• Task item
For every line in the material below that holds "Women", report the line.

• Record set
▬▬▬▬▬▬

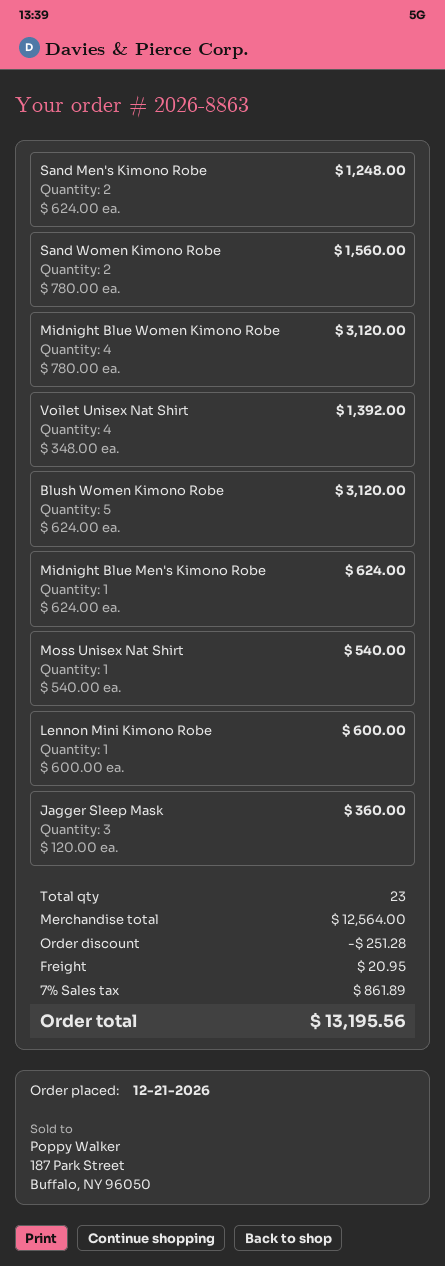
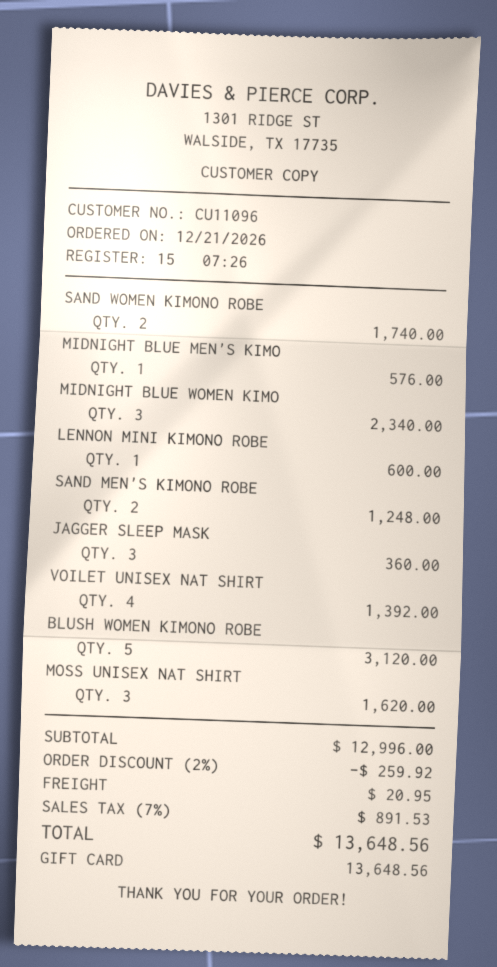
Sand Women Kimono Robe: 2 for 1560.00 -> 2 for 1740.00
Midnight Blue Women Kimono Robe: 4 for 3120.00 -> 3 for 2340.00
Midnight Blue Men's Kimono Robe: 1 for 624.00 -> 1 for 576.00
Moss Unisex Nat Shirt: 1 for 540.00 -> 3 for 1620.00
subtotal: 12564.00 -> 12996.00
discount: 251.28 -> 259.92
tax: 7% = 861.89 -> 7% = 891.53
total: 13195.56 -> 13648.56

▬▬▬▬▬▬

• Response box
Sand Women Kimono Robe: 2 for 1560.00 -> 2 for 1740.00
Midnight Blue Women Kimono Robe: 4 for 3120.00 -> 3 for 2340.00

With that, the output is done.